Highly Modified Transformers

Finally, attentional GNNs, such as GAT (Veličković et al., 2018) , GATv2 (Brody et al., 2022 ), Edgeformer (Jin et al., 2023) , kgTransformer (Liu et al., 2022) , Relational Graph Transformer (Feng et al., 2022) , HGT (Hu et al., 2020) , and Simple-HGN (Lv et al., 2021) aggregate features across neighborhoods based on transformer-style attention coefficients. However, unlike transformers, attentional GNNs only compute attention over input edge vectors, and (except in Edgeformer and kgTransformer) the edge vectors are not updated in each layer. In particular, kgTransformer, Relational Graph Transformer, HGT, and Simple-HGN modify transformer attention to consider hetereogeneous structures in the graph data, such that the model can differentiate between types of nodes and edges. Other GNNs MPNN (Gilmer et al., 2017) is a popular GNN that accepts entire edge vectors as input, as do some other works such as MXMNet (Zhang et al., 2020c) and G-MPNN (Yadati, 2020) . But apart from EGNN (Gong & Cheng, 2019) and Censnet (Jiang et al., 2019) , relatively few GNNs update the edge vectors themselves. None of these GNNs use the full transformer machinery, and in general many GNNs are designed for specific settings, such as quantum chemistry. Unlike any of these prior works, RT preserves all of the original transformer machinery, while adding full bidirectional conditioning of node and edge vector updates.

5. EXPERIMENTS

We evaluate RT against common GNNs on the diverse set of graph-structured tasks provided by CLRS-30 (Veličković et al., 2022) , which was designed to measure the reasoning abilities of neural networks. This is a common motivation for tasking neural networks to execute algorithms (Zaremba & Sutskever, 2014; Kaiser & Sutskever, 2015; Trask et al., 2018; Kool et al., 2019) . RT outperforms baseline GNNs by wide margins, especially on tasks that require processing of node relations (Section 5.1.5). We further evaluate RT against GNNs on the end-to-end shortest paths task provided by Tang et al. (2020) , where again RT outperforms the baselines (Section 5.2). Our final experiment (Appendix B) evaluates RT against a standard transformer on a reinforcement learning task where no graph structure is provided. We find that RT decreases error rates of the RL agent significantly.

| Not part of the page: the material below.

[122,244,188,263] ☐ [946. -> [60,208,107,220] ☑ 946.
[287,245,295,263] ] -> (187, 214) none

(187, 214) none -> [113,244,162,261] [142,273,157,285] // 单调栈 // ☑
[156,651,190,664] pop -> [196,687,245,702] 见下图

5.1. STEP-BY-STEP REASONING

In CLRS-30, each step in a task is framed as a graph-to-graph problem, even for algorithms that may seem unrelated to graphs. To give an example, for list sorting algorithms, each input list element is treated as a separate node and predecessor links are added to order the elements. Task data is organized into task inputs, task outputs, and 'hints', which are intermediate inputs and outputs for the intervening steps of an algorithm. Data is comprised of combinations of node, edge, and/or global features, which can be of five possible types: scalars, categoricals, masks, binary masks, or pointers. CLRS-30 employs an encode-process-decode framework for model evaluation. Input features are encoded using linear layers, then passed to the model (called a processor) being tested. The model performs one step of computation on the inputs, then it outputs a set of node vectors, which are passed back to the model as input on the next step. On each step, the model's output node vectors are decoded by the framework (using linear layers) and compared with the targets (either hints or final outputs) to compute training losses or evaluation scores. Certain CLRS-30 tasks provide a global vector with each input graph. As per CLRS-30 specifications, the baseline GNNs handle global vectors by including them as messages in each update step. They do not propagate global vectors through the steps of the algorithm. RT can use two different methods for handling global vectors and we evaluate both in Section 5.1.4.

5.1.1. BASELINE GNNS

We began by reproducing the published results of key baseline models on the eight representative tasks (one per algorithm class) listed in Figure 3 of Veličković et al. (2022) and in our Table 13 . For several of the following experiments, we refer to these as the 8 core tasks. Our results on these tasks agree closely with the published CLRS-30 results (Table 11 ). See Appendix D for details of our train/test protocol. We chose not to include Memnet in our experiments given our focus on standard GNNs, and given Memnet's poor performance in the original CLRS-30 experiments. Missing detailsfoot_0 made it impossible to reproduce the published GAT results on CLRS-30. The published CLRS-30 results show sharp drops in out-of-distribution (OOD) performance for all models. For instance, MPNN's average evaluation score drops from 96.63% on the validation set to 51.02% on the test set. We note that small training datasets can induce overfitting even in models that are otherwise capable of generalizing to OOD test sets. To mitigate this spurious form of overfitting, We found in early experiments that RT obtained far better results than those of the CLRS-30 baseline GNNs. So to further enhance the performance of the baseline GNNs, we extended them to support multiple layers (rounds of message passing) per algorithmic step, and thoroughly tuned their hyperparameters (see Appendix C). This significantly improved the baseline results (see Table 10 ). See Table 12 for results comparing CLRS-30 baseline model performances with and without our proposed changes. On certain tasks, baseline score variance increased along with mean scores. For example, on the Jarvis' March task, tuning raised the score of MPNN from 22.99 ± 3.87% to 59.31 ± 29.3%. See Appendix G for detailed analysis of score variance.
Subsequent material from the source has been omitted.